There is not much to say about this circuit that we have not already covered. From the scope shots it seems the base drive is rather soft, due either to a minimum of coupling between the coils or Miller effect just not having enough current drive to effectively pump the base from the resultant L-C oscillator.
Can you completely define what task you expect the circuit to perform, and why.
Some time ago I built a similar inductively decoupled circuit using an FET, but it snapped on a lot harder than your transistor version. It required a higher voltage for startup as expected and a gate biasing arrangement.
Personally, I never liked the name Joule Thief, preferring the original term which is "blocking oscillator". From watching the videos by the guy that invented the term, with all due respect to him, he never really addresses the real engineering aspects of designing such a circuit, such as optimizing base drive, and how and why the turns ratio and core material type is important.
Many variants of the humble transistor blocking oscillator have been used in many millions of consumer products over the last 50 years but it's origin is from the vacuum tube era.
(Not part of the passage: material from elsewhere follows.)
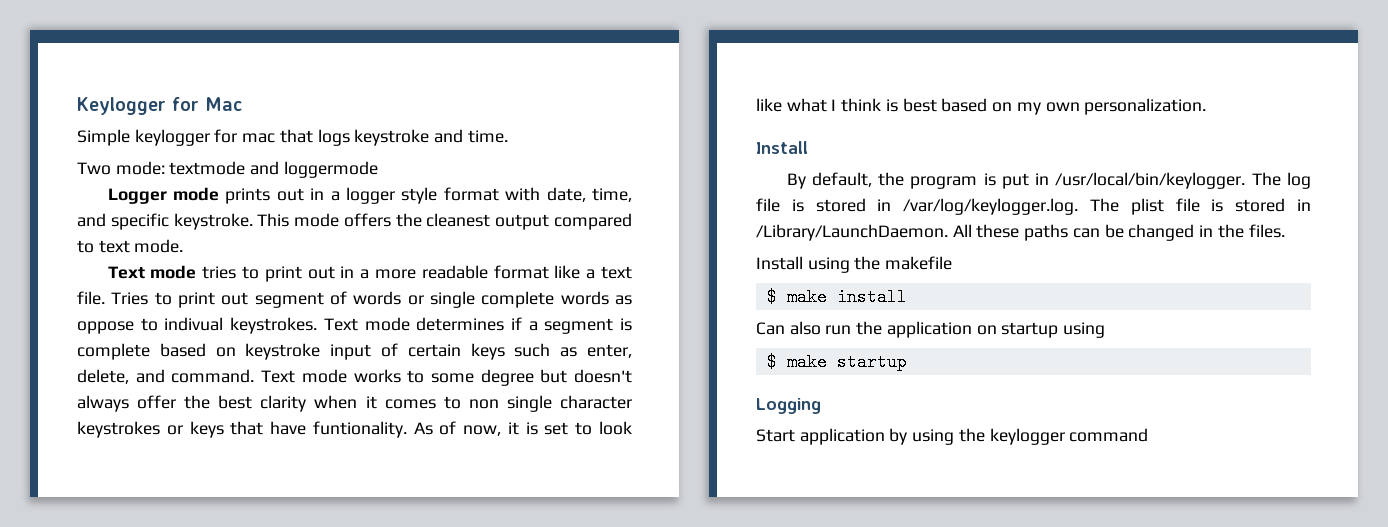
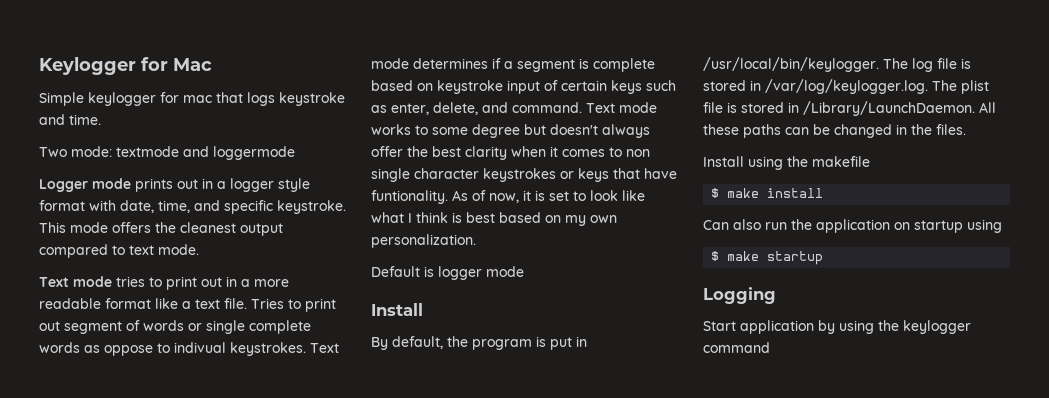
(1207, 106) none -> [371,266,524,280] // Default is logger mode

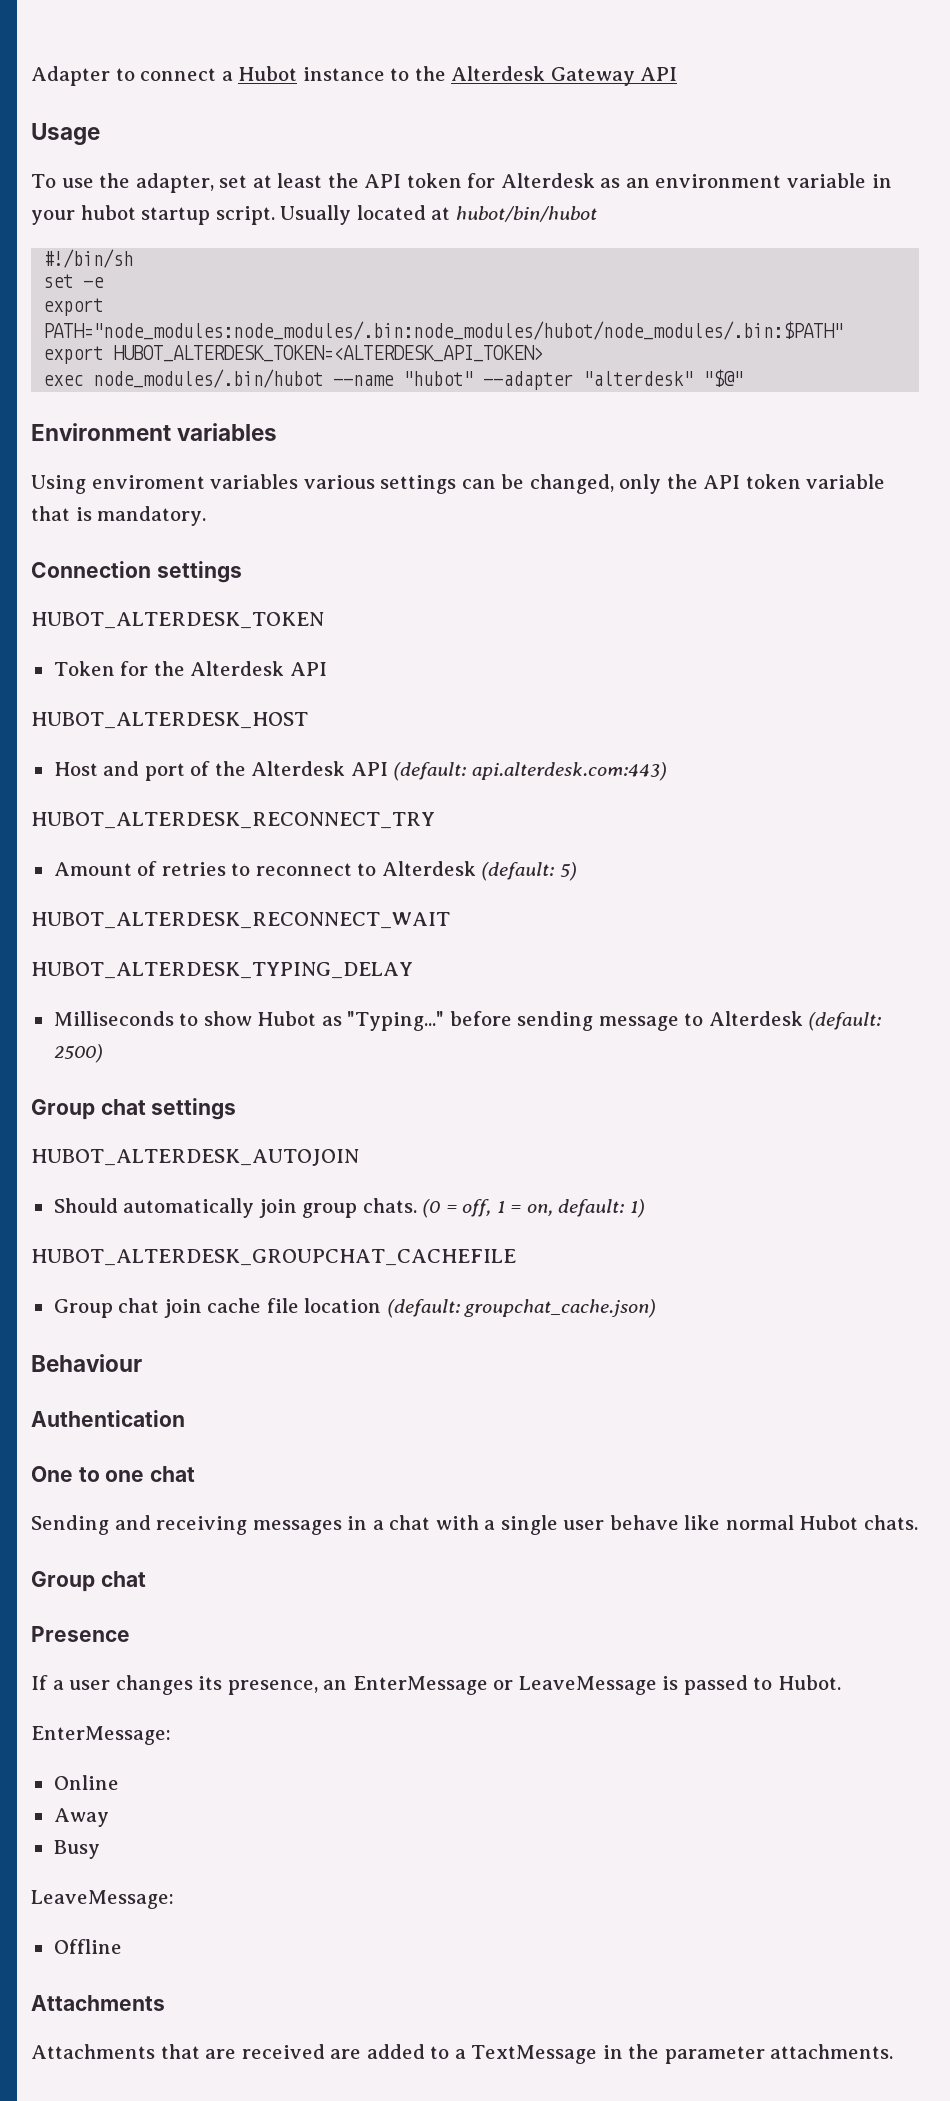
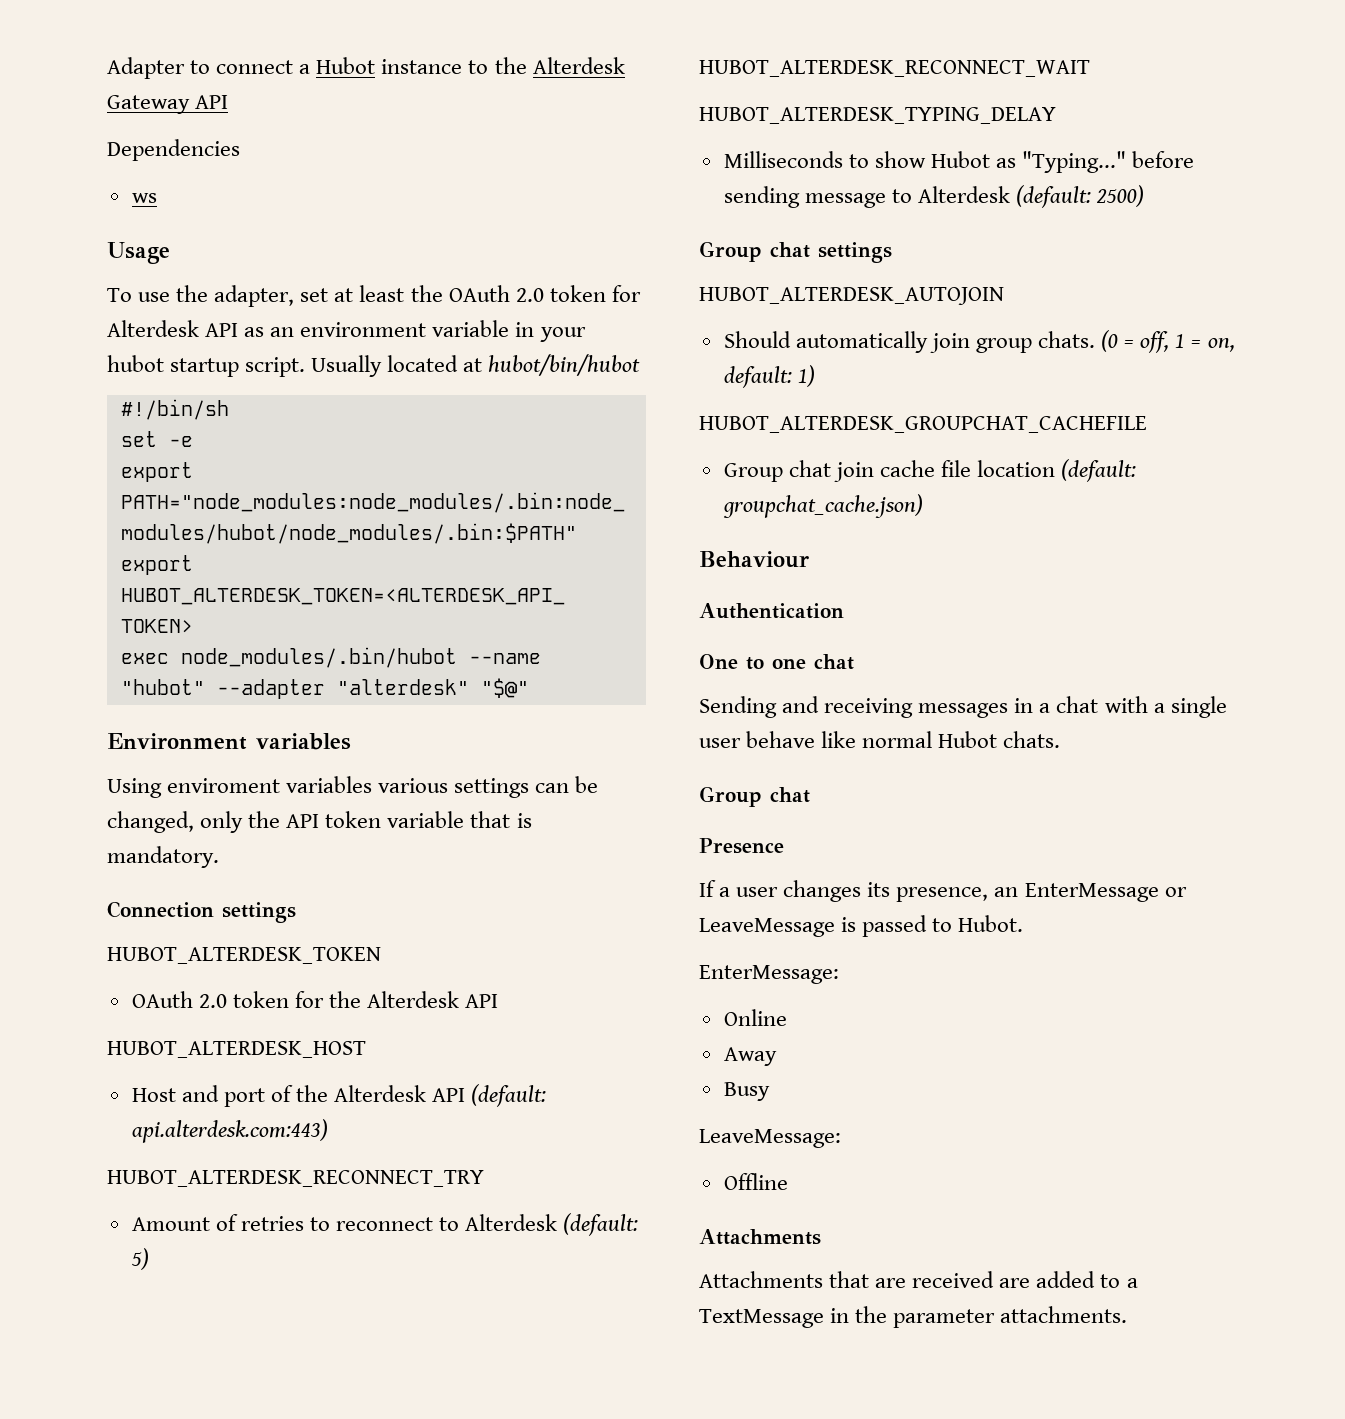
(678, 74) none -> [107,139,240,161] [131,193,157,203] // Dependencies // ws
[364,174,402,188] API -> [448,285,544,302] OAuth 2.0
(595, 180) none -> [205,323,239,337] API
[53,661,115,676] Token -> [131,991,289,1008] OAuth 2.0 token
You will find them in small fluorescent tube emergency or camping lights, camera flash assemblies, HV boost converters etc. It is ubiquitous in it's many incarnations, all tailored specifically to the task at hand.
The desired end application of the blocking oscillator will determine it's ultimate design and no single version is best. No one type fits all applications.
If the intention is merely to steal a little of what is left from a nearly dead single cell to light an LED, a well designed blocking oscillator will work just fine, but you could also just stack a few of your nearly dead cells in series to light the led (the no component approach). By the time the cells are that dead, the internal resistance is fairly high and will nicely do the current limiting.
Well designed blocking oscillators have been used in Tektronix vintage scopes, the circuits of which are a good education in the art.
So best to define what you want to do (the job at hand) then design the circuit to fit this and still operate as efficiently and economically as possible.
Good engineering considers all this and balances it against the cost of perhaps some extra components, which spread over many millions of produced units can be considerable, or may not be necessary, depending on the market you are competing in.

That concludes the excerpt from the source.